EXERCISE INSTRUCTIONS ::
The task calls for the line containing "(178, 502) none -> [432,701,492,716] have. I" and all later lines, through the end of the entries below, to be set down exactly and without pictures.

Before and after images ::
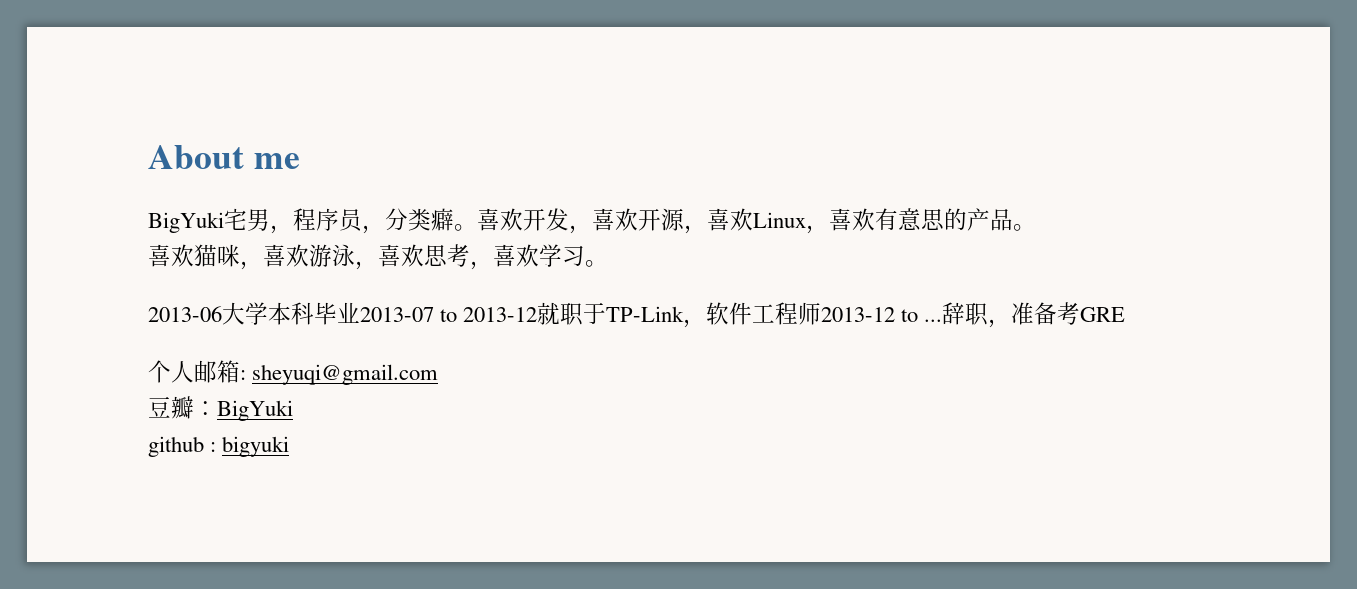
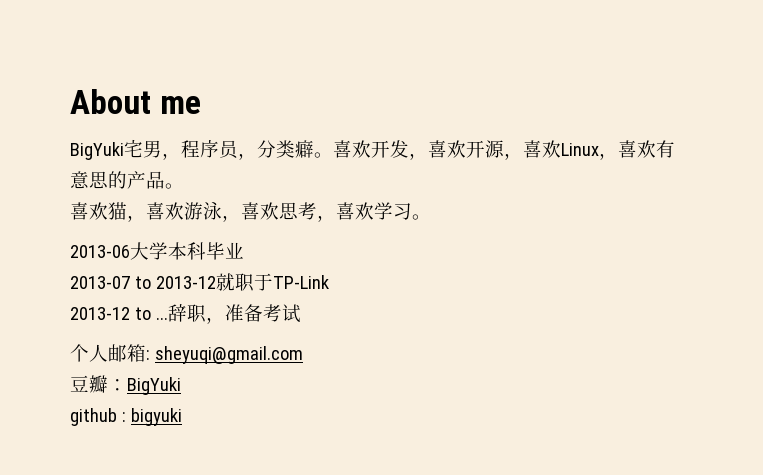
[217,244,240,267] 咪 -> (127, 211) none
(360, 312) none -> (244, 250) //
[683,302,822,328] ，软件工程师 -> (329, 282) //
[1080,307,1126,322] GRE -> [281,304,301,323] 试

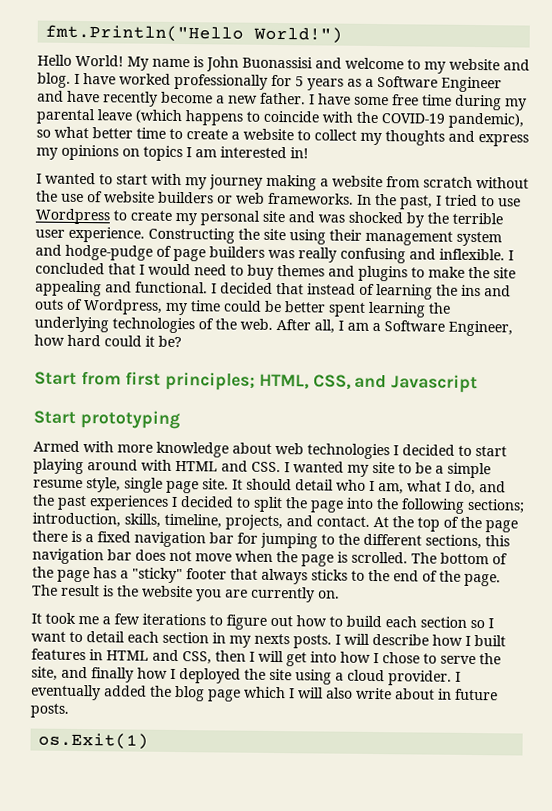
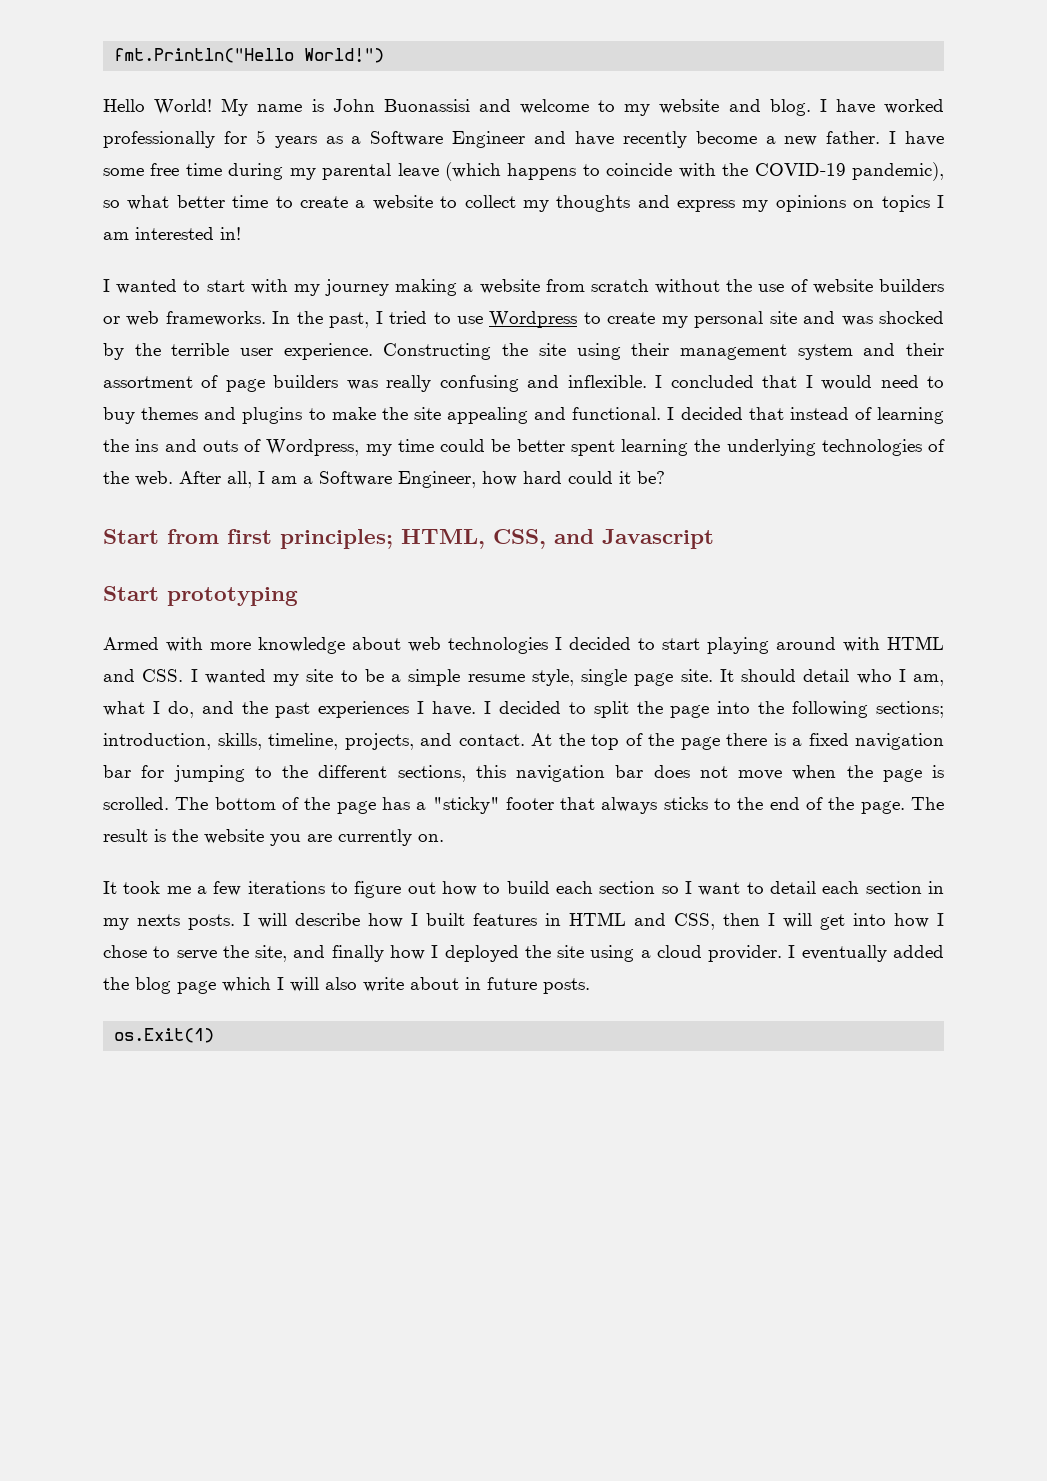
[65,244,153,261] hodge-pudge -> [906,343,945,356] [103,376,193,388] their assortment
(178, 502) none -> [432,701,492,716] have. I

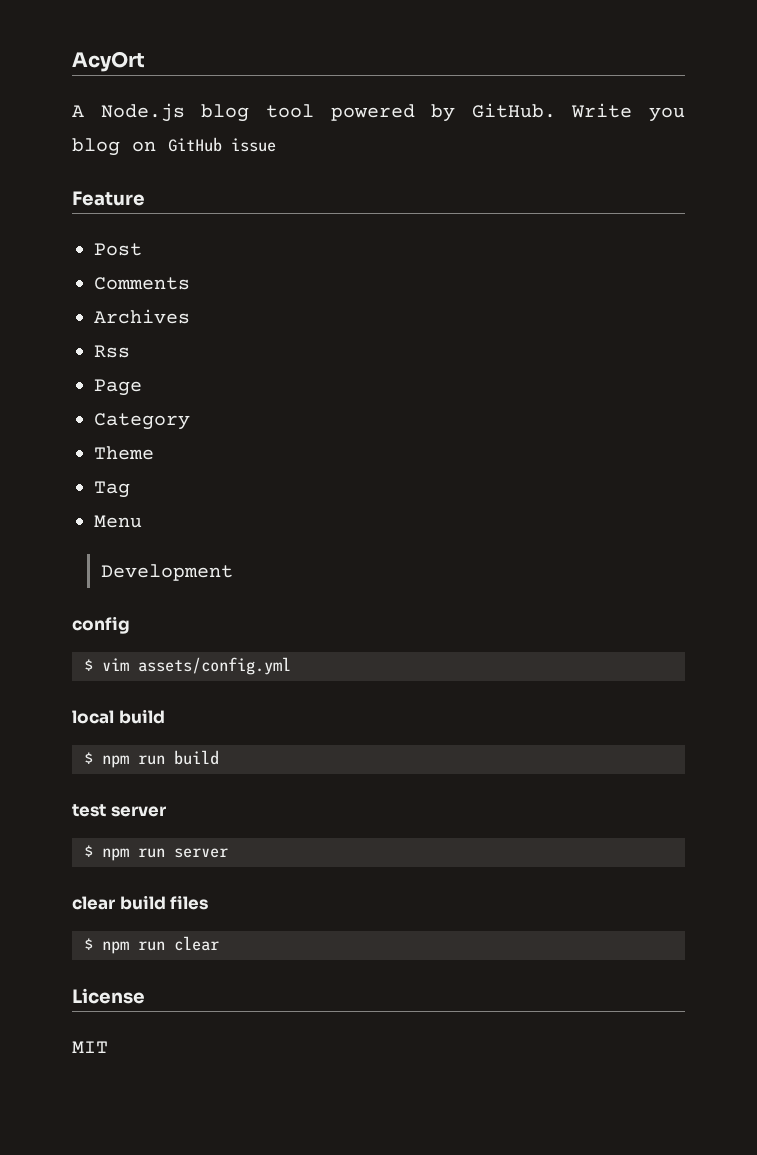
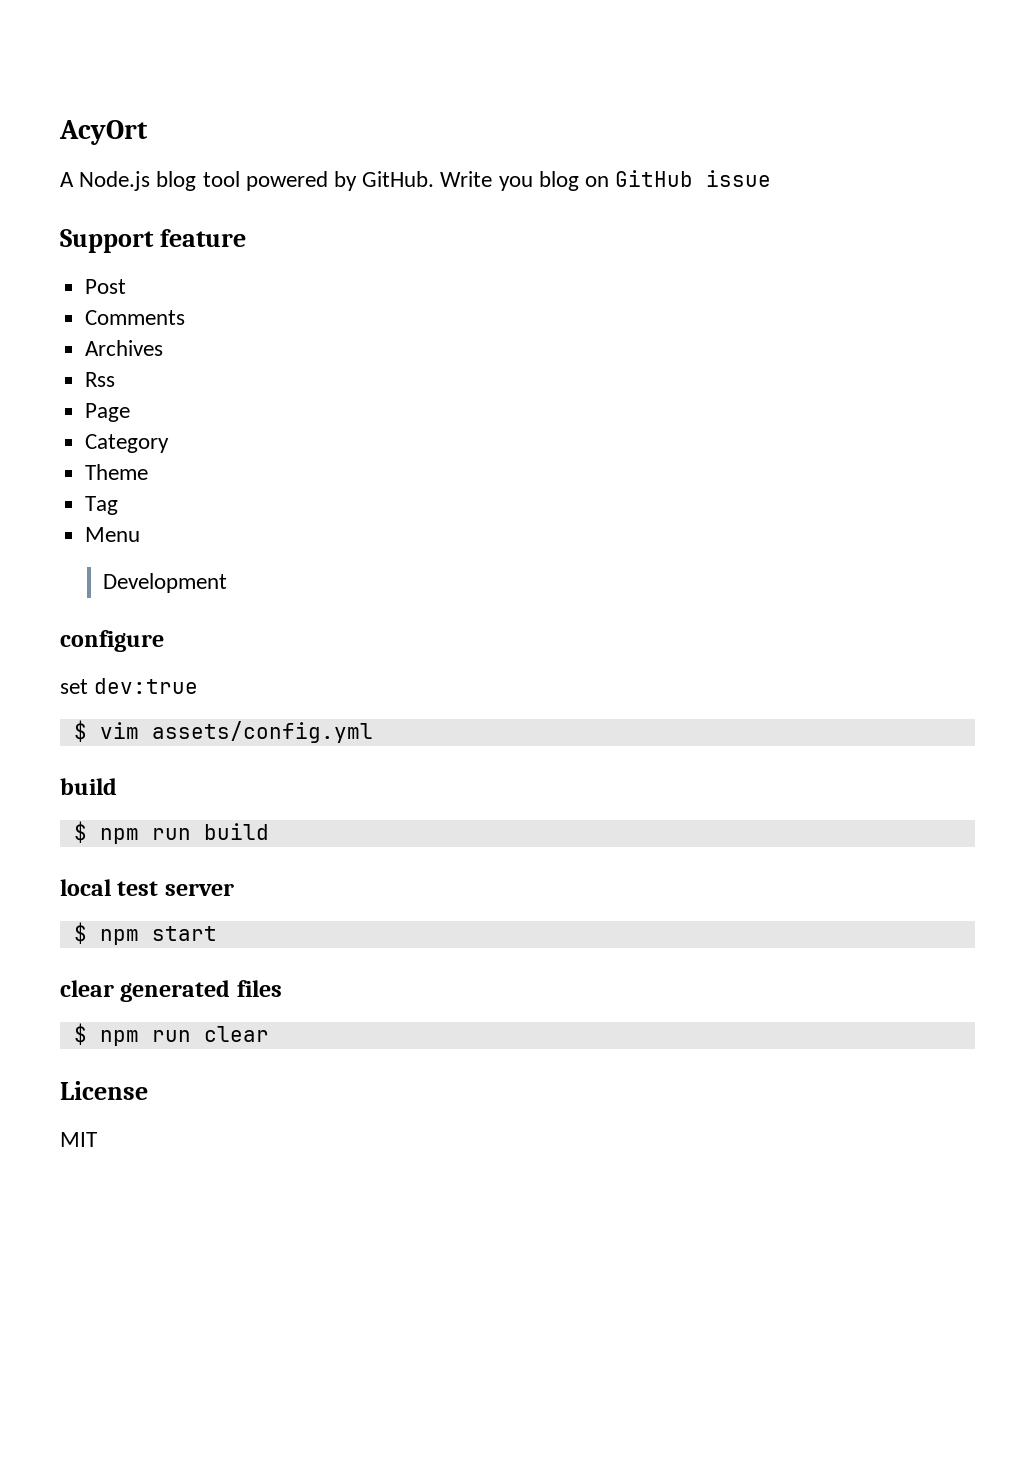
[72,191,145,206] Feature -> [60,229,246,253] Support feature
[72,616,130,634] config -> [60,630,164,652] [60,678,199,694] configure // set dev:true
[72,710,114,724] local -> (373, 732) none
(219, 757) none -> [60,879,111,896] local
[138,848,228,858] [72,895,166,910] run server // clear build -> [151,926,217,941] [60,980,231,1002] start // clear generated

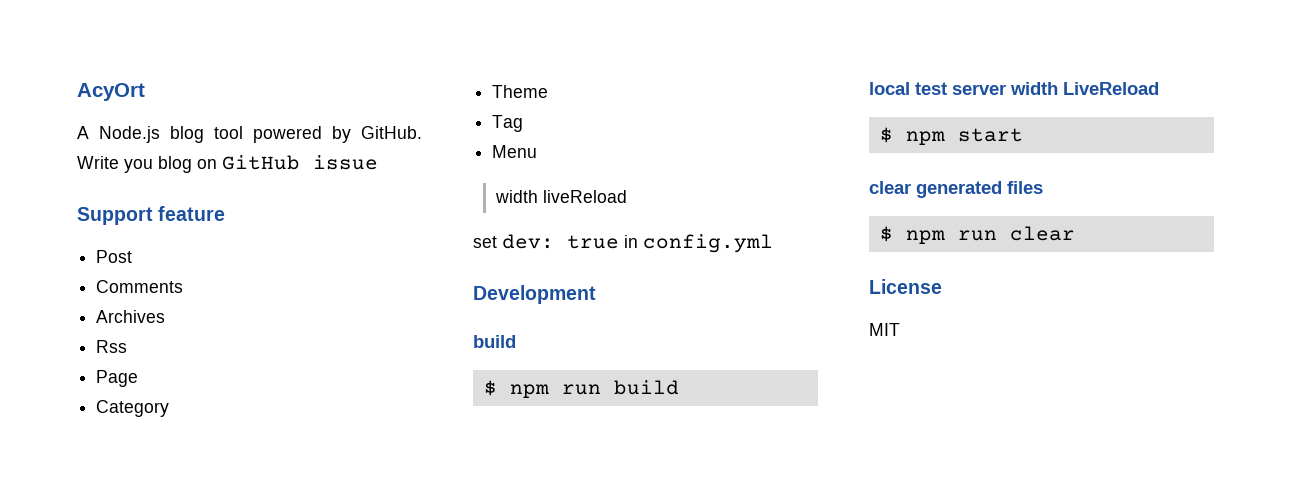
[103,573,228,593] [60,630,164,652] Development // configure -> [494,190,627,203] width liveReload
[94,678,199,694] [73,720,373,743] dev:true // $ vim assets/config.yml -> [502,234,773,253] [473,285,596,304] dev: true in config.yml // Development
(234, 889) none -> [1010,82,1159,95] width LiveReload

SOLUTION TO THE PROBLEM ::
(178, 502) none -> [432,701,492,716] have. I

[72,191,145,206] Feature -> [60,229,246,253] Support feature
[72,616,130,634] config -> [60,630,164,652] [60,678,199,694] configure // set dev:true
[72,710,114,724] local -> (373, 732) none
(219, 757) none -> [60,879,111,896] local
[138,848,228,858] [72,895,166,910] run server // clear build -> [151,926,217,941] [60,980,231,1002] start // clear generated

[103,573,228,593] [60,630,164,652] Development // configure -> [494,190,627,203] width liveReload
[94,678,199,694] [73,720,373,743] dev:true // $ vim assets/config.yml -> [502,234,773,253] [473,285,596,304] dev: true in config.yml // Development
(234, 889) none -> [1010,82,1159,95] width LiveReload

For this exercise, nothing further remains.